***** INFORMATION SUPPLIED

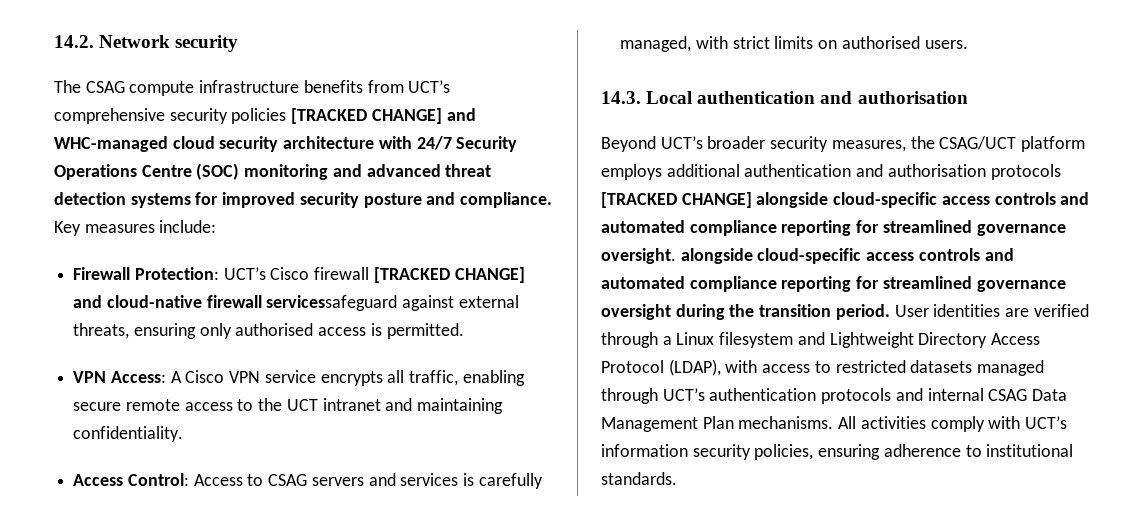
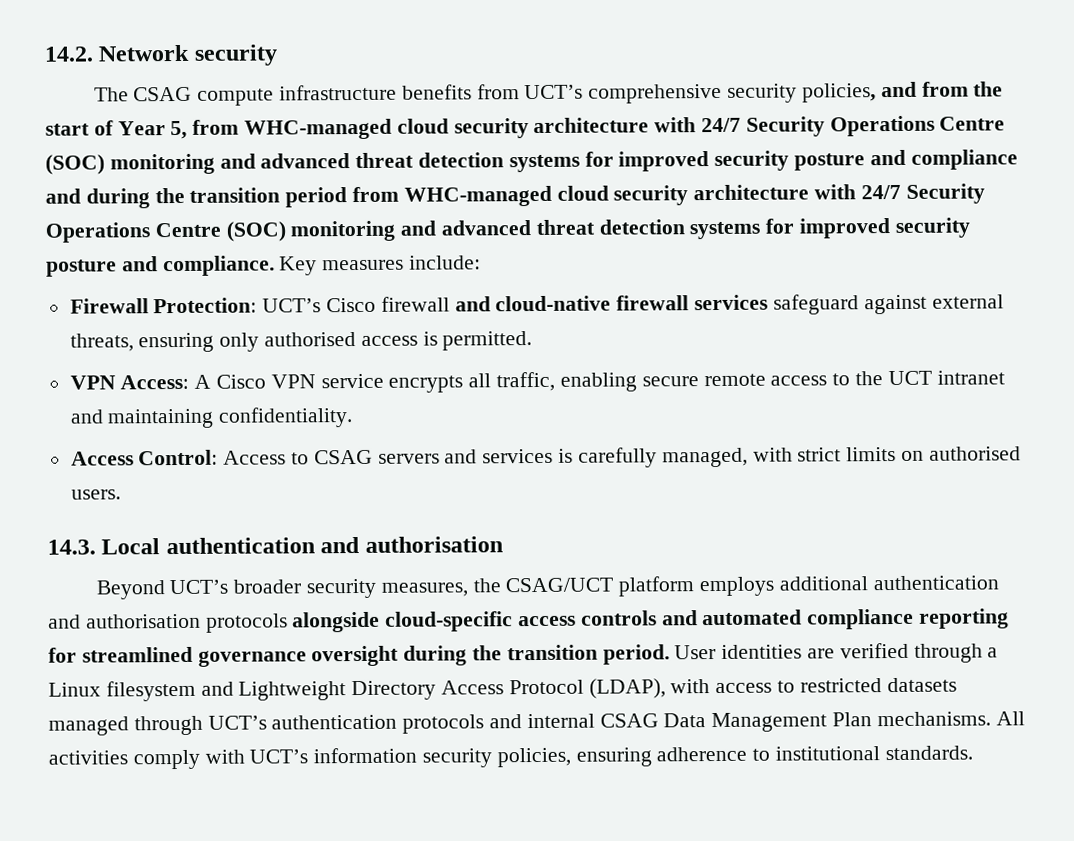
- The CSAG compute infrastructure benefits from UCT’s comprehensive security policies [TRACKED CHANGE] and WHC-managed cloud security architecture with 24/7 Security Operations Centre (SOC) monitoring and advanced threat detection systems for improved security posture and compliance.
+ The CSAG compute infrastructure benefits from UCT’s comprehensive security policies, and from the start of Year 5, from WHC-managed cloud security architecture with 24/7 Security Operations Centre (SOC) monitoring and advanced threat detection systems for improved security posture and compliance and during the transition period from WHC-managed cloud security architecture with 24/7 Security Operations Centre (SOC) monitoring and advanced threat detection systems for improved security posture and compliance.
- Firewall Protection: UCT’s Cisco firewall [TRACKED CHANGE] and cloud-native firewall servicessafeguard against external threats, ensuring only authorised access is permitted.
+ Firewall Protection: UCT’s Cisco firewall and cloud-native firewall services safeguard against external threats, ensuring only authorised access is permitted.
- Beyond UCT’s broader security measures, the CSAG/UCT platform employs additional authentication and authorisation protocols [TRACKED CHANGE] alongside cloud-specific access controls and automated compliance reporting for streamlined governance oversight. alongside cloud-specific access controls and automated compliance reporting for streamlined governance oversight during the transition period.
+ Beyond UCT’s broader security measures, the CSAG/UCT platform employs additional authentication and authorisation protocols alongside cloud-specific access controls and automated compliance reporting for streamlined governance oversight during the transition period.

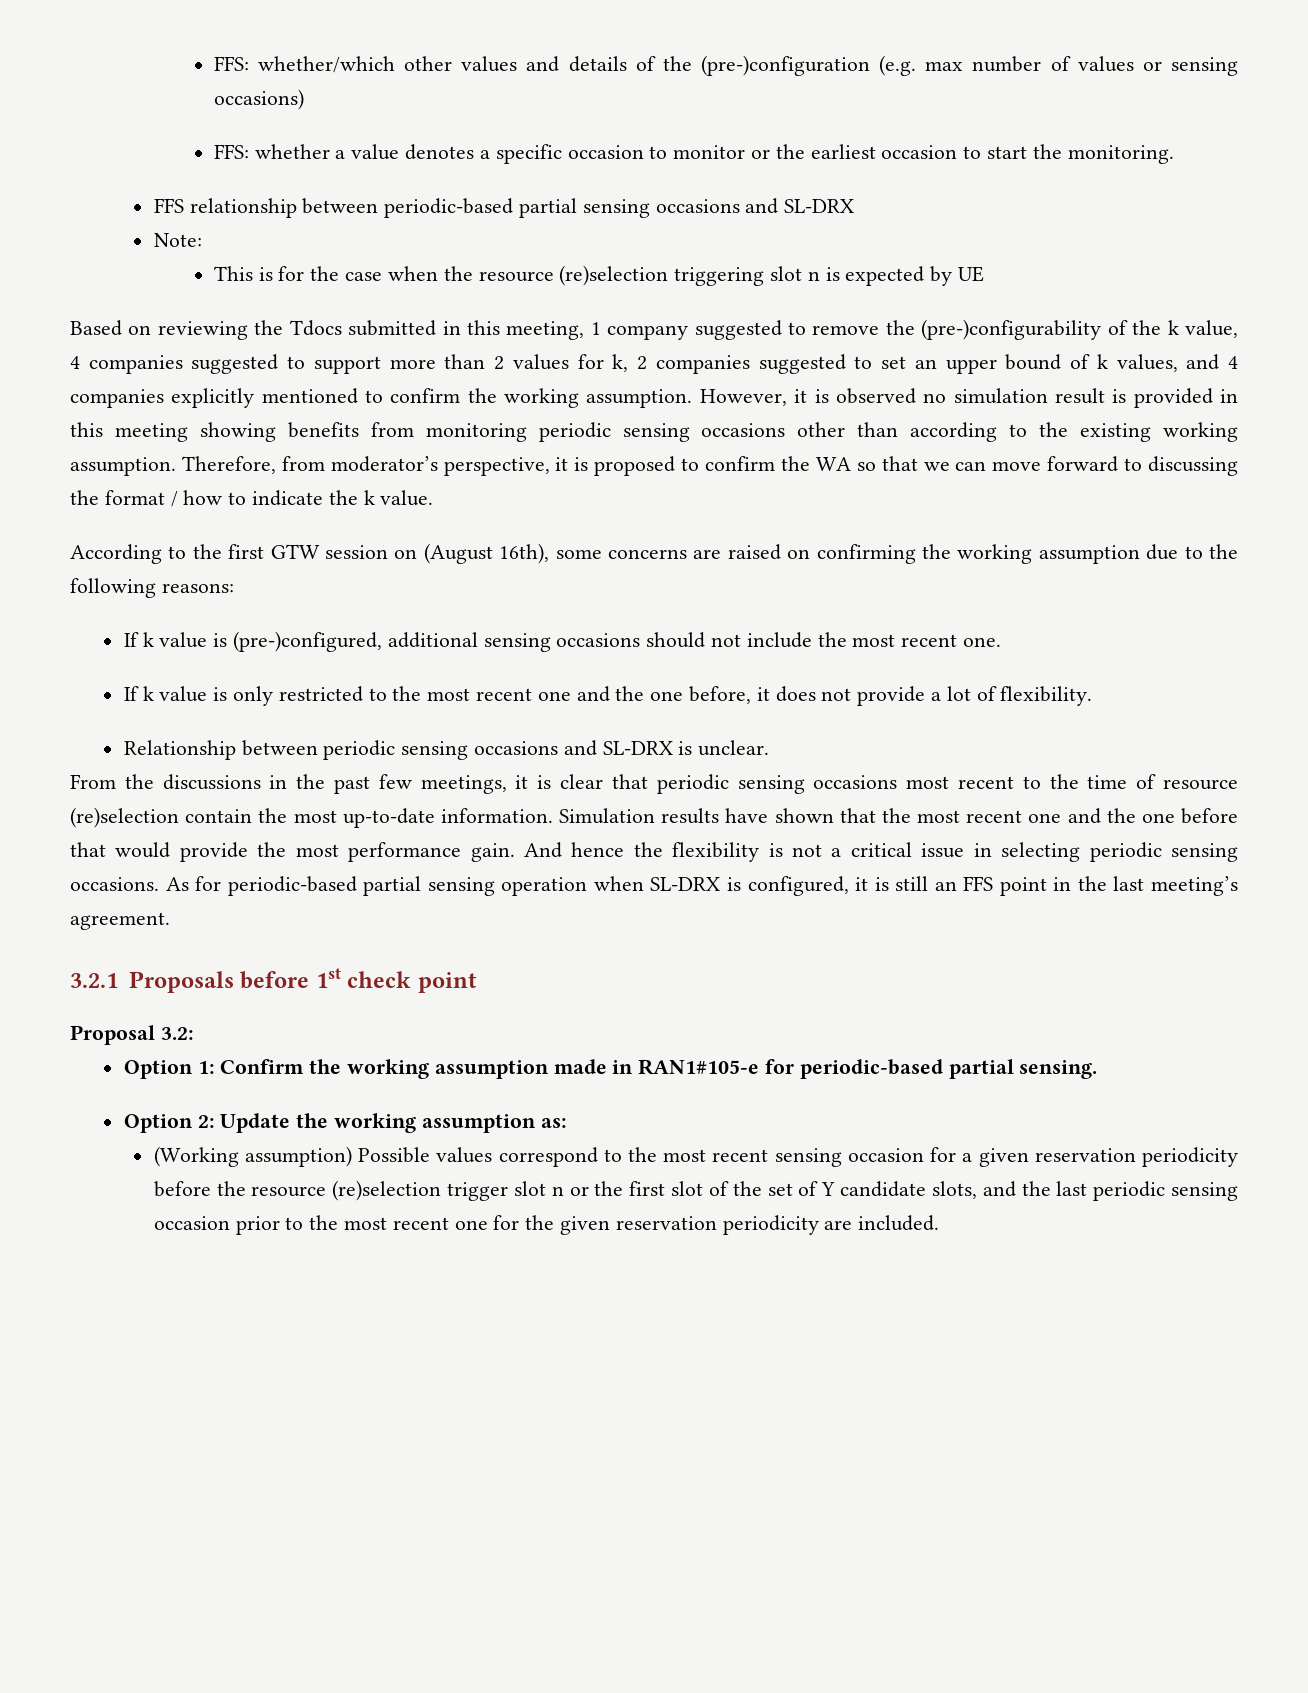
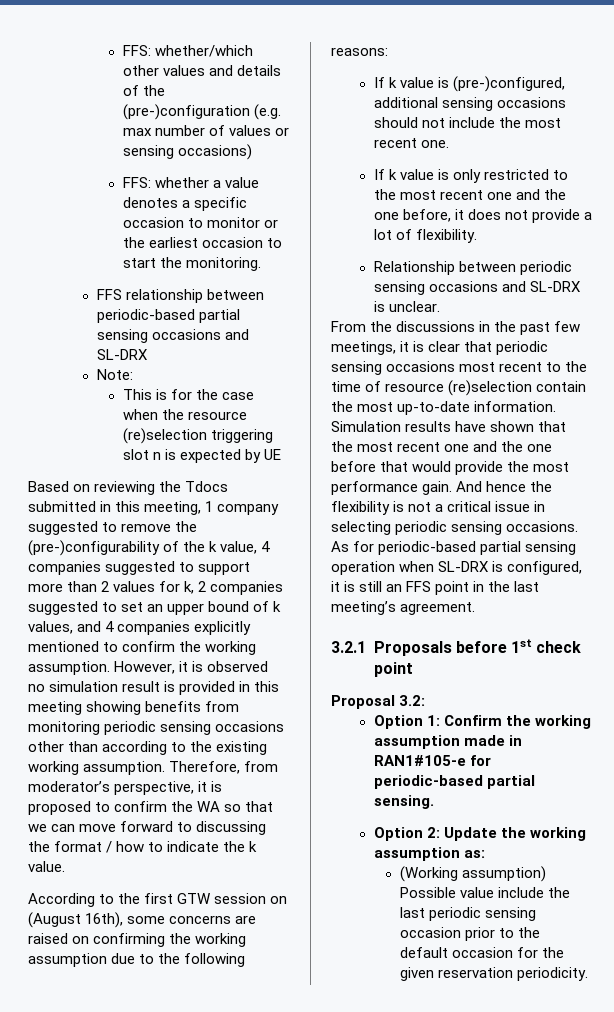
- (Working assumption) Possible values correspond to the most recent sensing occasion for a given reservation periodicity before the resource (re)selection trigger slot n or the first slot of the set of Y candidate slots, and the last periodic sensing occasion prior to the most recent one for the given reservation periodicity are included.
+ (Working assumption) Possible value include the last periodic sensing occasion prior to the default occasion for the given reservation periodicity.

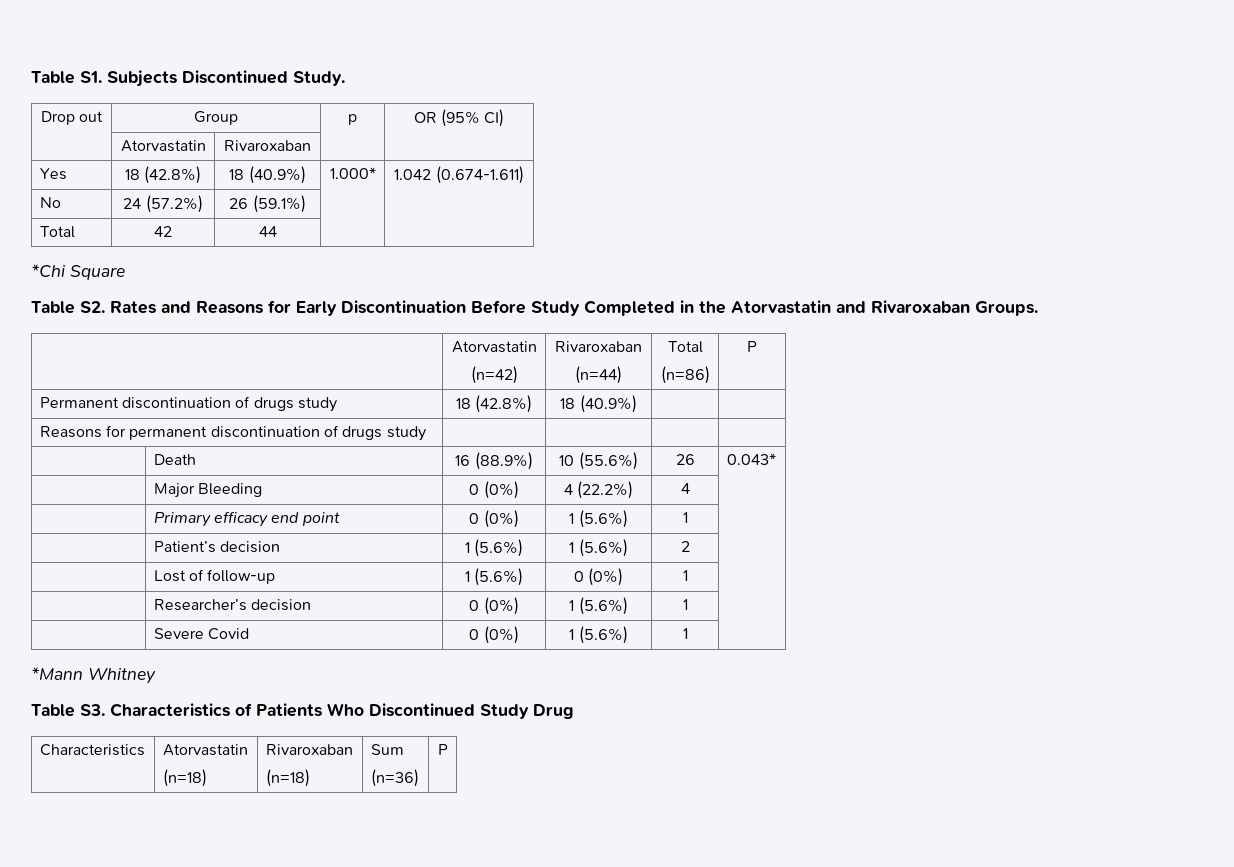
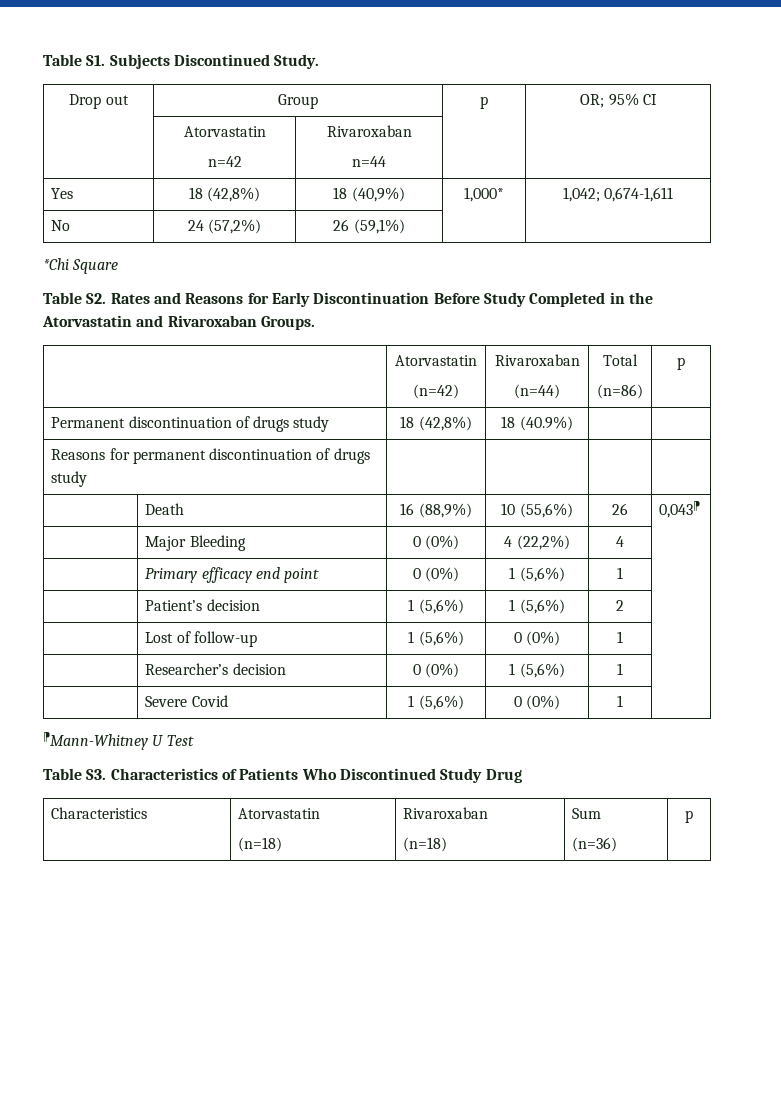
- Drop out | Group | p | OR (95% CI)
- | Atorvastatin | Rivaroxaban | |
+ Drop out | Group | p | OR; 95% CI
+ | Atorvastatin
+ n=42 | Rivaroxaban
+ n=44 | |
- Yes | 18 (42.8%) | 18 (40.9%) | 1.000* | 1.042 (0.674-1.611)
+ Yes | 18 (42,8%) | 18 (40,9%) | 1,000* | 1,042; 0,674-1,611
- No | 24 (57.2%) | 26 (59.1%) | |
- Total | 42 | 44 | |
+ No | 24 (57,2%) | 26 (59,1%) | |
  Table S2. Rates and Reasons for Early Discontinuation Before Study Completed in the Atorvastatin and Rivaroxaban Groups.
  | Atorvastatin
  (n=42) | Rivaroxaban
  (n=44) | Total
- (n=86) | P
+ (n=86) | p
- Permanent discontinuation of drugs study | 18 (42.8%) | 18 (40.9%) | |
+ Permanent discontinuation of drugs study | 18 (42,8%) | 18 (40.9%) | |
- | Death | 16 (88.9%) | 10 (55.6%) | 26 | 0.043*
+ | Death | 16 (88,9%) | 10 (55,6%) | 26 | 0,043⁋
- | Major Bleeding | 0 (0%) | 4 (22.2%) | 4 |
+ | Major Bleeding | 0 (0%) | 4 (22,2%) | 4 |
- | Primary efficacy end point | 0 (0%) | 1 (5.6%) | 1 |
+ | Primary efficacy end point | 0 (0%) | 1 (5,6%) | 1 |
- | Patient’s decision | 1 (5.6%) | 1 (5.6%) | 2 |
+ | Patient’s decision | 1 (5,6%) | 1 (5,6%) | 2 |
- | Lost of follow-up | 1 (5.6%) | 0 (0%) | 1 |
+ | Lost of follow-up | 1 (5,6%) | 0 (0%) | 1 |
- | Researcher’s decision | 0 (0%) | 1 (5.6%) | 1 |
+ | Researcher’s decision | 0 (0%) | 1 (5,6%) | 1 |
- | Severe Covid | 0 (0%) | 1 (5.6%) | 1 |
- *Mann Whitney
+ | Severe Covid | 1 (5,6%) | 0 (0%) | 1 |
+ ⁋Mann-Whitney U Test
  Characteristics | Atorvastatin
  (n=18) | Rivaroxaban
  (n=18) | Sum
- (n=36) | P
+ (n=36) | p

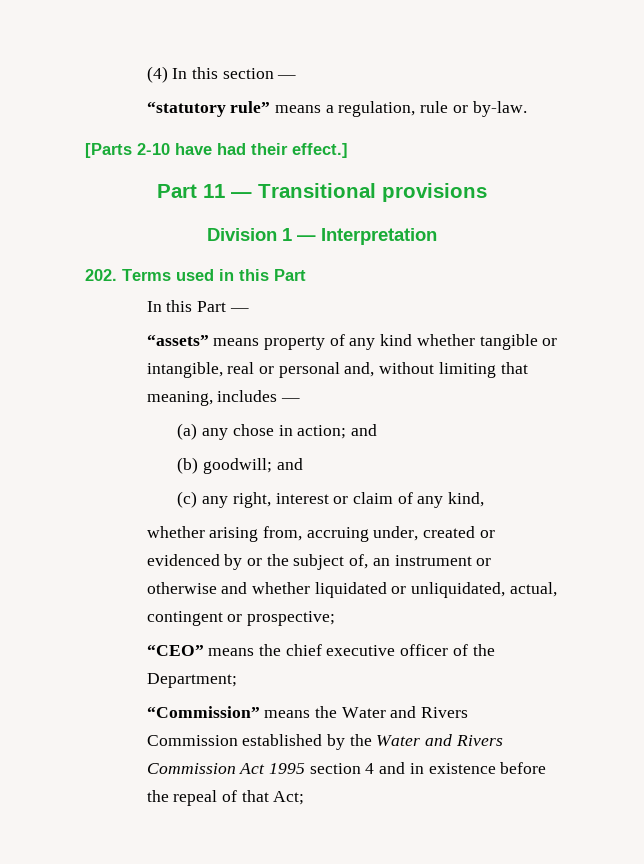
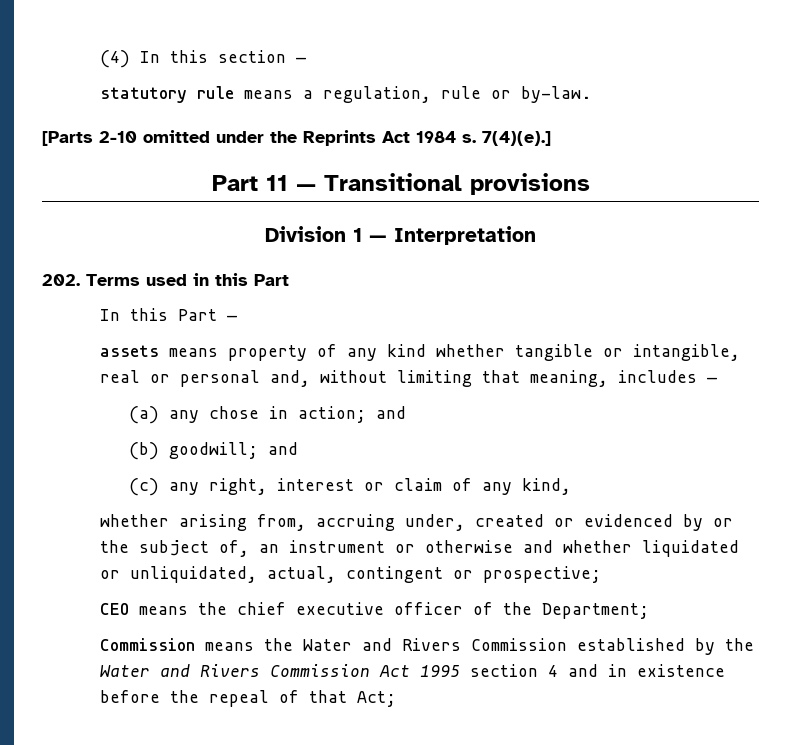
- “statutory rule” means a regulation, rule or by-law.
+ statutory rule means a regulation, rule or by-law.
- [Parts 2-10 have had their effect.]
+ [Parts 2-10 omitted under the Reprints Act 1984 s. 7(4)(e).]
- “assets” means property of any kind whether tangible or intangible, real or personal and, without limiting that meaning, includes —
+ assets means property of any kind whether tangible or intangible, real or personal and, without limiting that meaning, includes —
- “CEO” means the chief executive officer of the Department;
+ CEO means the chief executive officer of the Department;
- “Commission” means the Water and Rivers Commission established by the Water and Rivers Commission Act 1995 section 4 and in existence before the repeal of that Act;
+ Commission means the Water and Rivers Commission established by the Water and Rivers Commission Act 1995 section 4 and in existence before the repeal of that Act;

**********

EXERCISE INSTRUCTIONS.
From the entries above, give again exactly the lines running from the line with "- | Major Bleeding | 0 (0%) | 4 (22.2%) | 4 |" to the line with "- | Patient’s"; include both of those lines.

ANSWER TO THE EXERCISE.
- | Major Bleeding | 0 (0%) | 4 (22.2%) | 4 |
+ | Major Bleeding | 0 (0%) | 4 (22,2%) | 4 |
- | Primary efficacy end point | 0 (0%) | 1 (5.6%) | 1 |
+ | Primary efficacy end point | 0 (0%) | 1 (5,6%) | 1 |
- | Patient’s decision | 1 (5.6%) | 1 (5.6%) | 2 |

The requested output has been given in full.